Last month, CORE Lab, and the Science Education Partnership and Assessment Laboratory (SEPAL) at San Francisco State University were granted funding by the National Science Foundation (NSF), under the EHR Core Research (ECR) program, on their collaborative project on studying anthropocentric thinking and its influence on undergraduate biology education.

 

Intuitive thinking is systematic and influential in how we understand and misunderstand academic concepts. Anthropocentric thinking is one particular kind of intuitive thinking that heavily impacts our understanding of the biological world from the human perspective, which previous NSF-sponsored studies have shown to be significant.

 

This project focuses on studying anthropocentric thinking in biology learning and aims to answer three questions. First, although anthropocentric thinking and misconceptions have been shown to vary in students from different backgrounds, the project would like to further explore the interrelation between anthropocentric conceptions and biological knowledge in students from rural surroundings. We suspect that students from rural backgrounds may be less susceptible to anthropocentric thinking due to their more extensive experiences with nature.

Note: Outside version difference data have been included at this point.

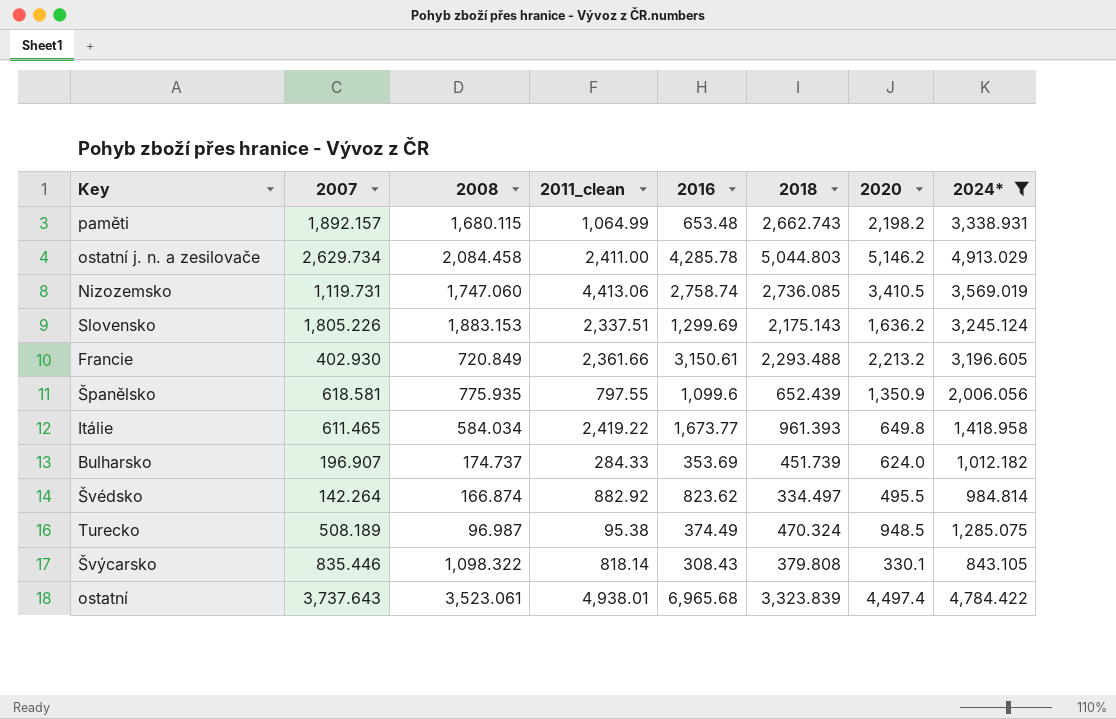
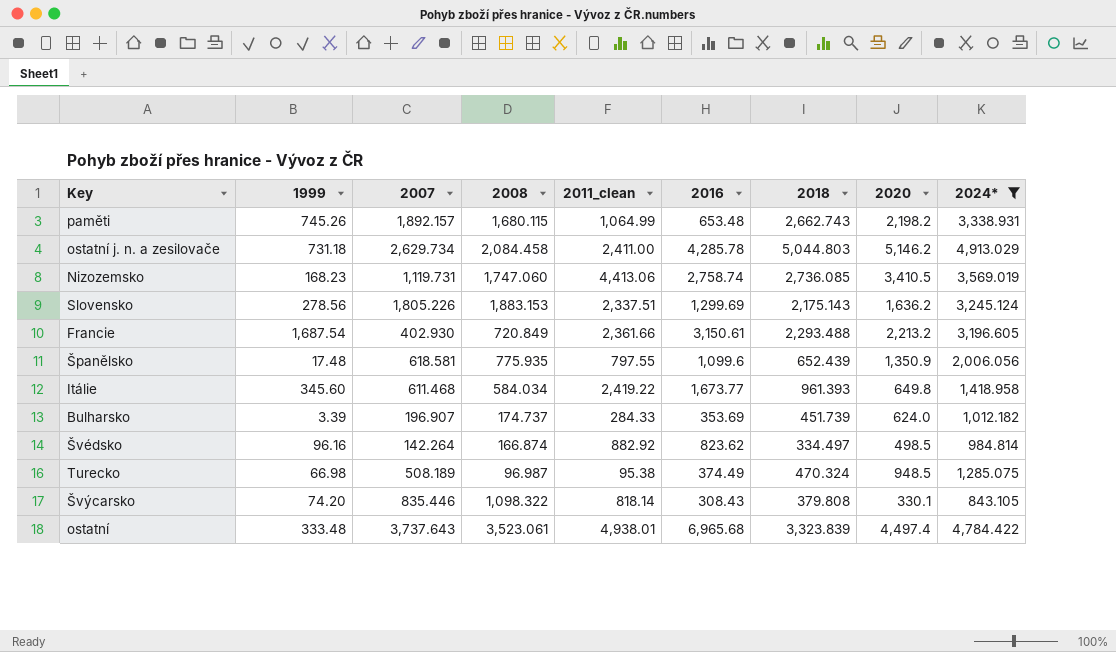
column 1999 | position: none -> 2
Itálie | 2007: 611.465 -> 611.468
Švédsko | 2020: 495.5 -> 498.5

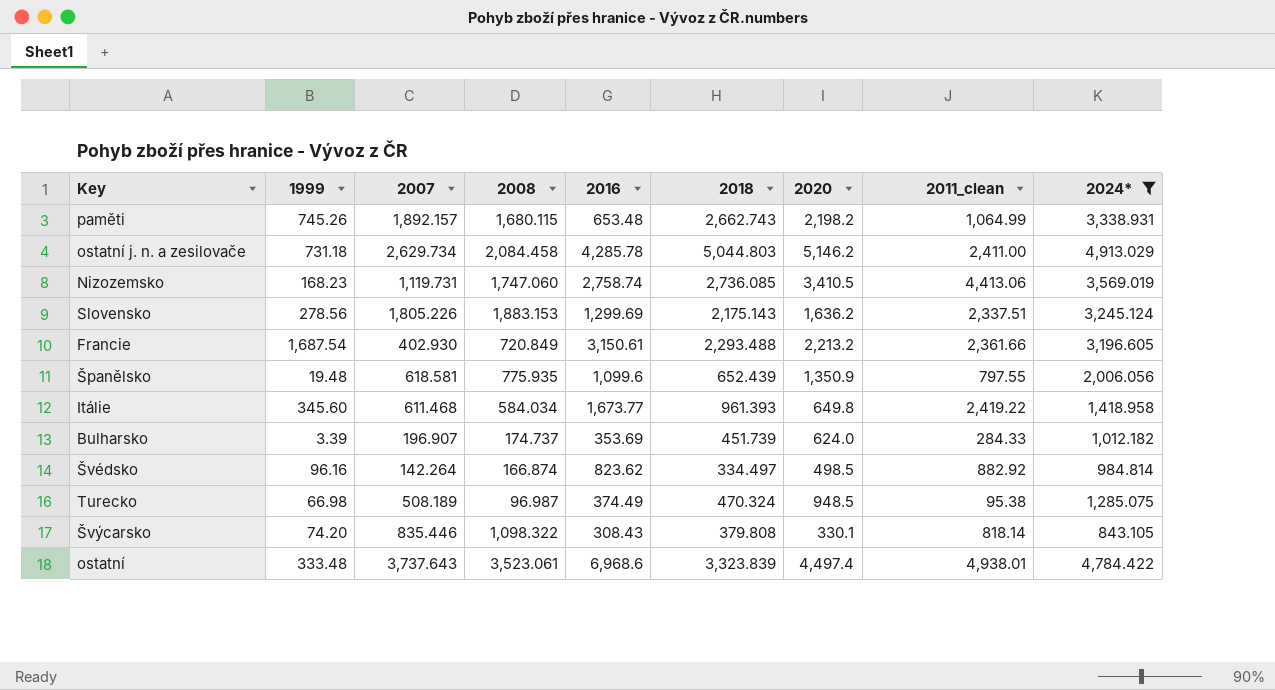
column 2011_clean | position: 5 -> 8
Španělsko | 1999: 17.48 -> 19.48
ostatní | 2016: 6,965.68 -> 6,968.6

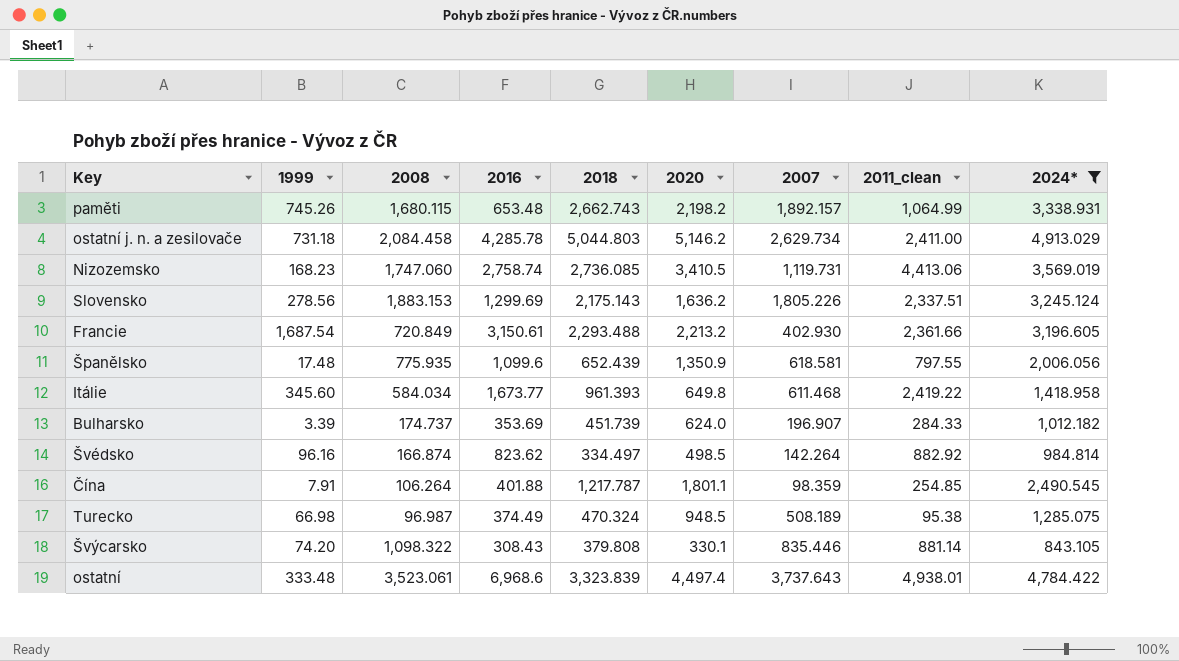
column 2007 | position: 3 -> 7
Španělsko | 1999: 19.48 -> 17.48
row Čína: none -> 7.91 | 106.264 | 401.88 | 1,217.787 | 1,801.1 | 98.359 | 254.85 | 2,490.545
Švýcarsko | 2011_clean: 818.14 -> 881.14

Second, to further investigate the impacts of anthropocentric thinking on learning, the project finds it important to understand how certain framing of anthropocentric language in biology explanation could foster learning or induce misconceptions. Third, in addition to the evidence-based observation of faculties using anthropocentric language in their lectures, this project would further pursue the question of the degree of faculties’ intent in using such language at their biology teaching. 

 

Through conducting basic research, CORE Lab and SEPAL hope to answer the question of how intuitive biology knowledge and anthropocentric teaching could help or hinder students in learning biological concepts in STEM education; hence, contribute to improving the efficacy and quality of the nation’s undergraduate biology learning and pedagogical practices.